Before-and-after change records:
((

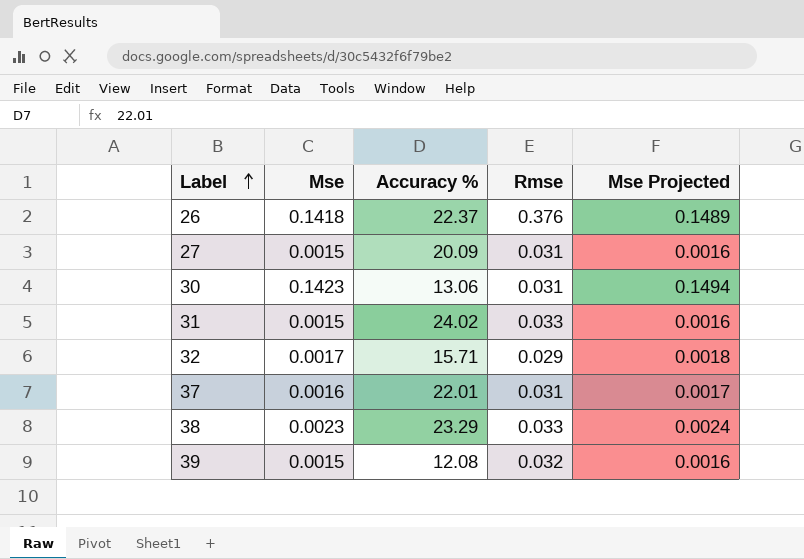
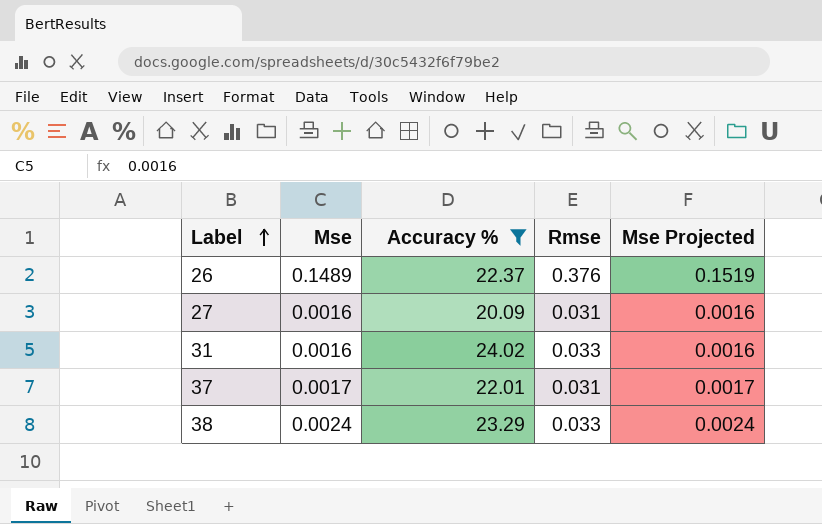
filter: none -> Accuracy % >= 20.09
column Mse Projected | formula: [Mse] * 1.05 -> [Mse] * 1.02
26 | Mse: 0.1418 -> 0.1489
27 | Mse: 0.0015 -> 0.0016
31 | Mse: 0.0015 -> 0.0016
37 | Mse: 0.0016 -> 0.0017
38 | Mse: 0.0023 -> 0.0024

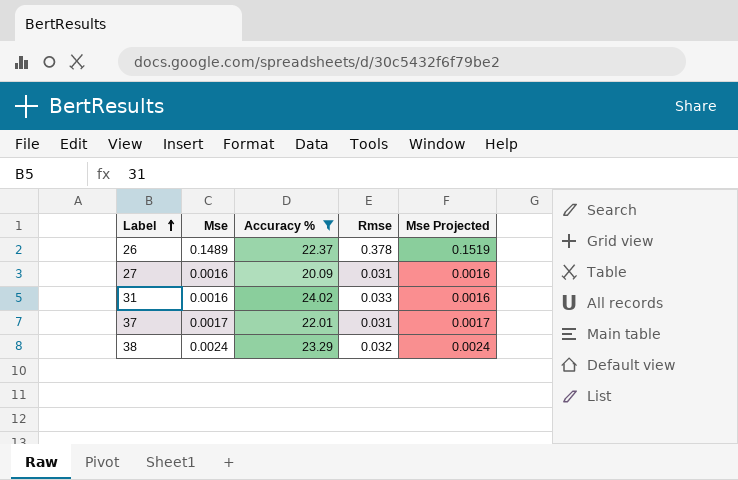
26 | Rmse: 0.376 -> 0.378
38 | Rmse: 0.033 -> 0.032

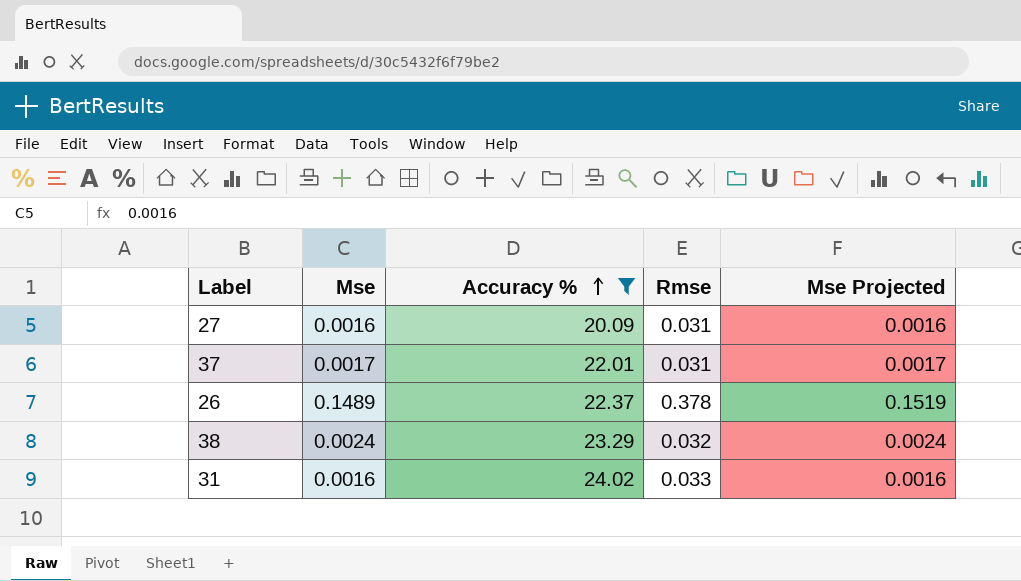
row order: Label ascending -> Accuracy % ascending

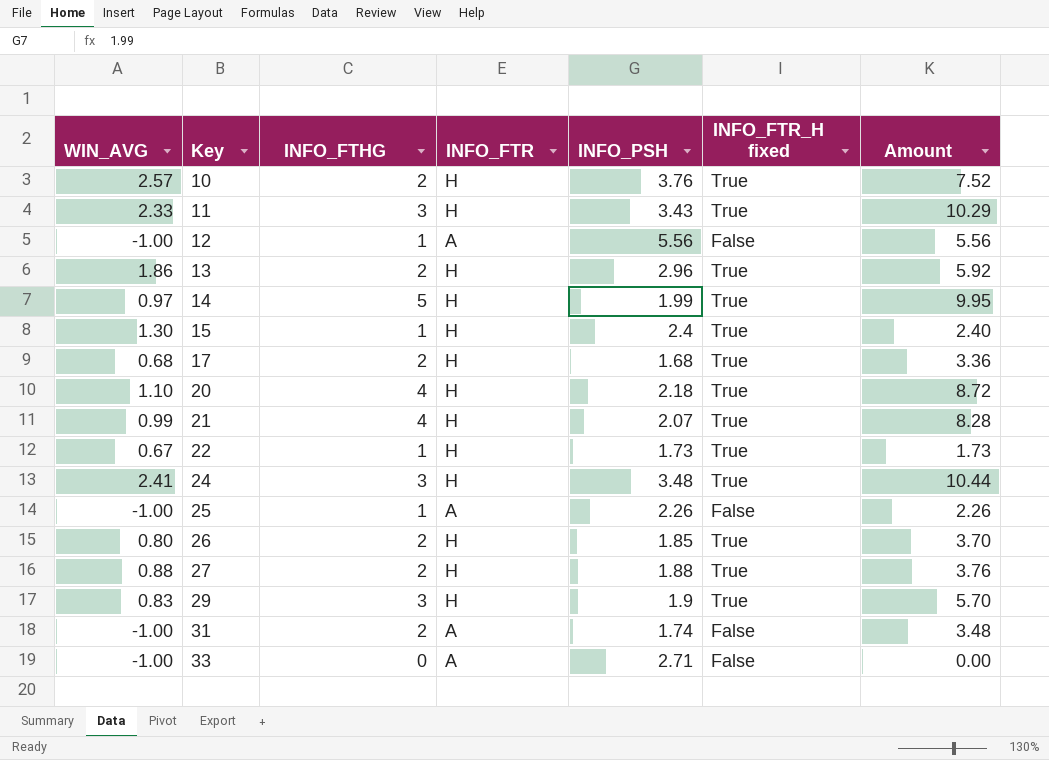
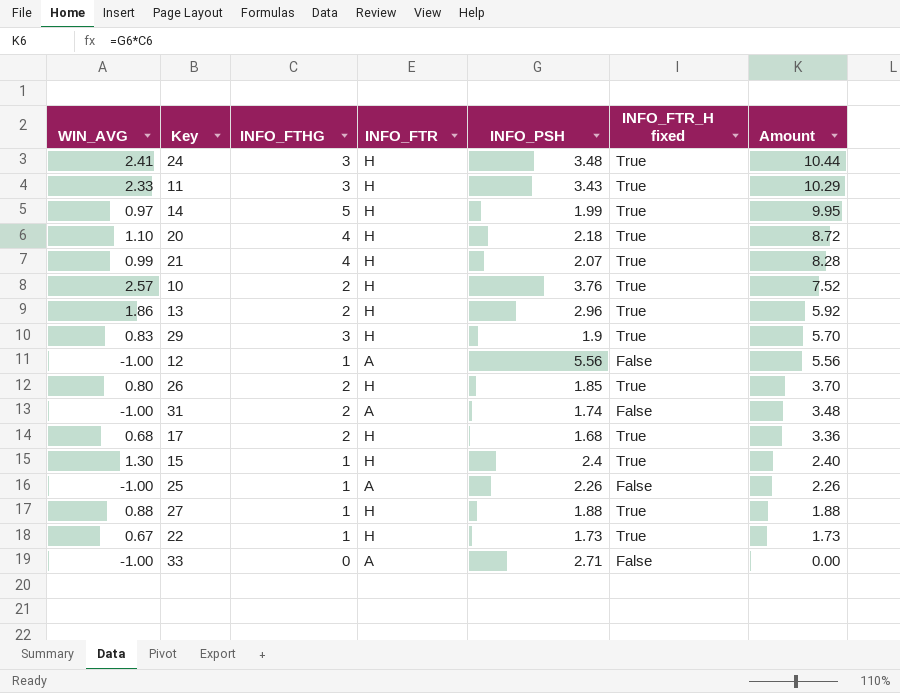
row order: Key ascending -> Amount descending
27 | INFO_FTHG: 2 -> 1
27 | Amount: 3.76 -> 1.88

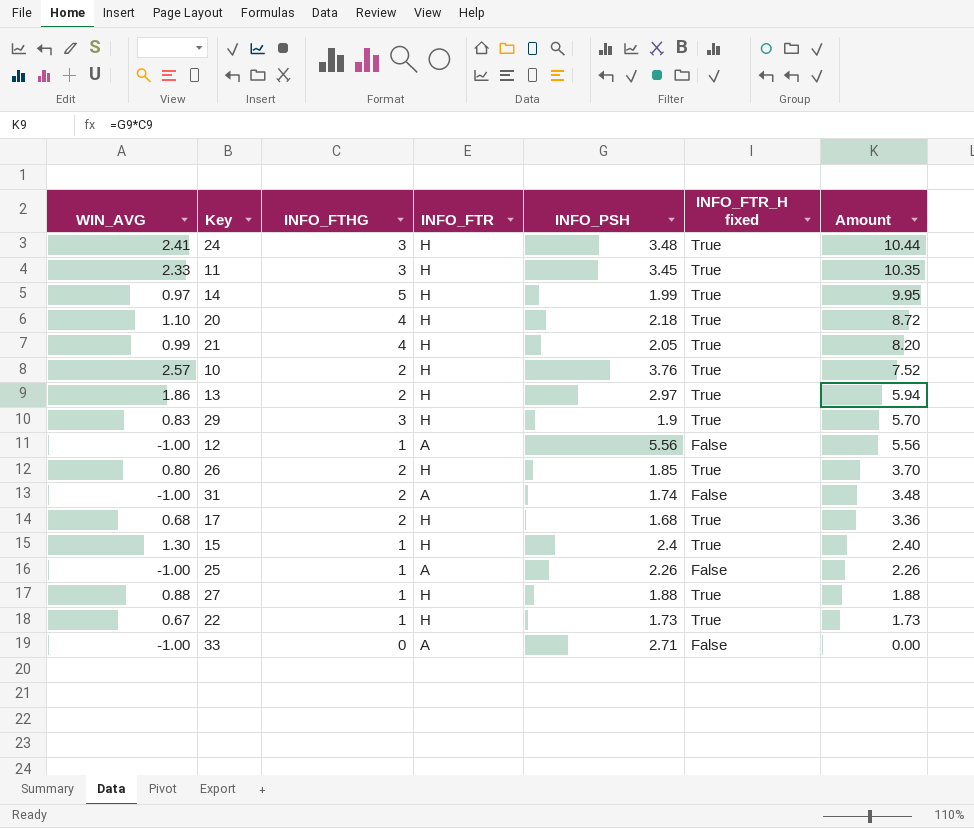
11 | INFO_PSH: 3.43 -> 3.45
11 | Amount: 10.29 -> 10.35
21 | INFO_PSH: 2.07 -> 2.05
21 | Amount: 8.28 -> 8.20
13 | INFO_PSH: 2.96 -> 2.97
13 | Amount: 5.92 -> 5.94

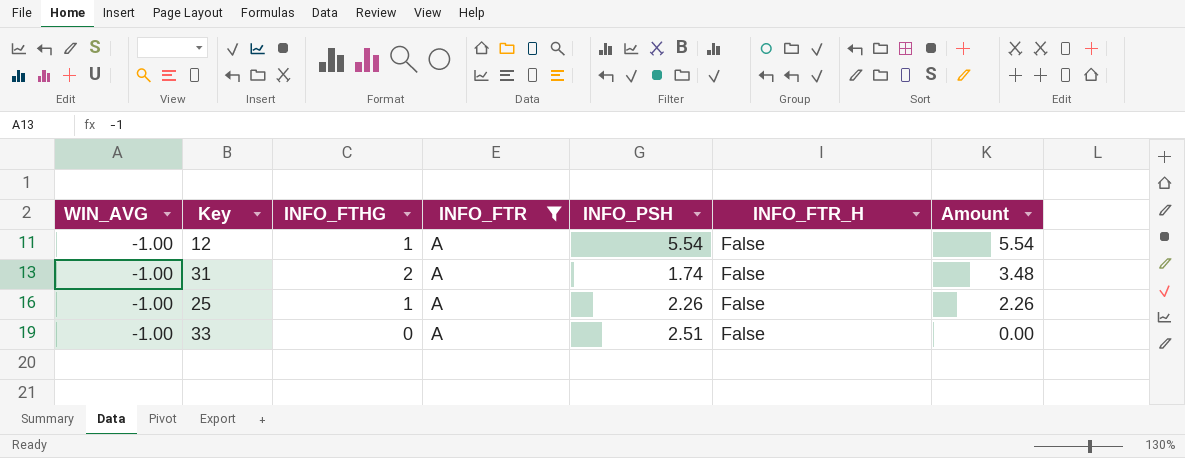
filter: none -> INFO_FTR = A
column name: INFO_FTR_H fixed -> INFO_FTR_H
12 | INFO_PSH: 5.56 -> 5.54
12 | Amount: 5.56 -> 5.54
33 | INFO_PSH: 2.71 -> 2.51

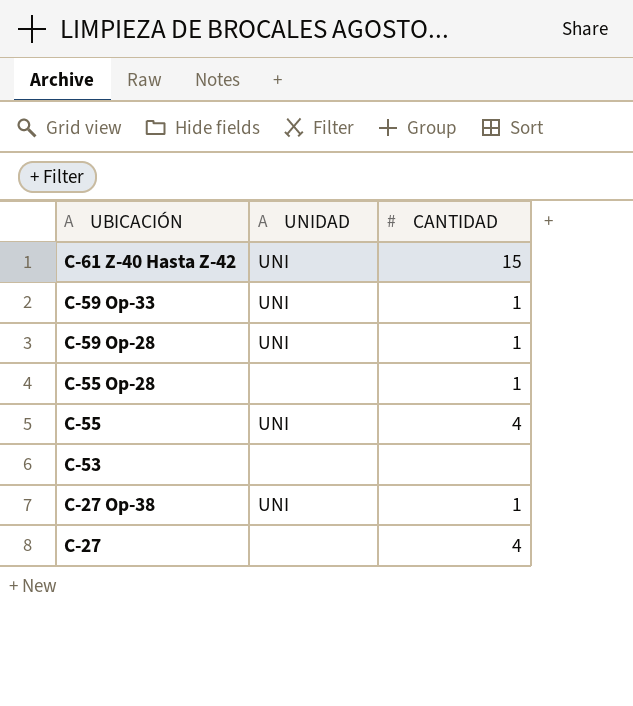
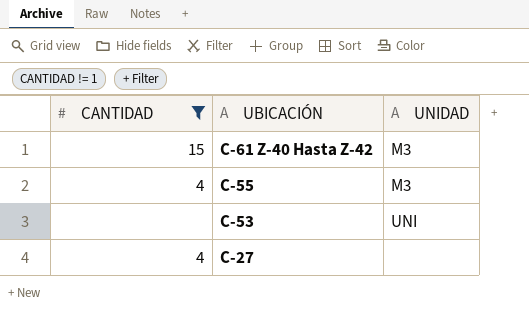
filter: none -> CANTIDAD != 1
column CANTIDAD | position: 3 -> 1
C-61 Z-40 Hasta Z-42 | UNIDAD: UNI -> M3
C-55 | UNIDAD: UNI -> M3
C-53 | UNIDAD: none -> UNI

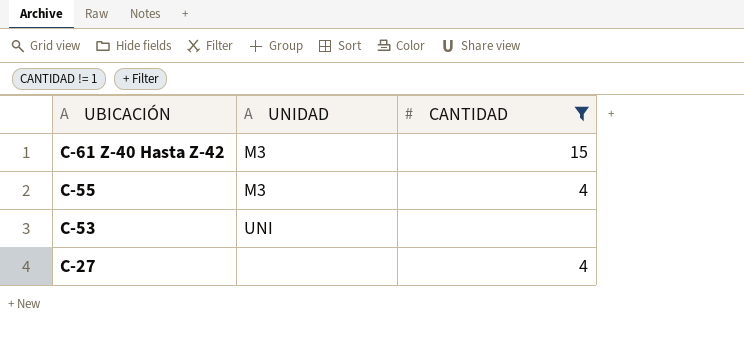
column CANTIDAD | position: 1 -> 3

))

DIRECTIONS FOR THIS TASK: Every line in the entries above that mentions the word "Accuracy" must be shown.

COMPLETED EXERCISE:
filter: none -> Accuracy % >= 20.09
row order: Label ascending -> Accuracy % ascending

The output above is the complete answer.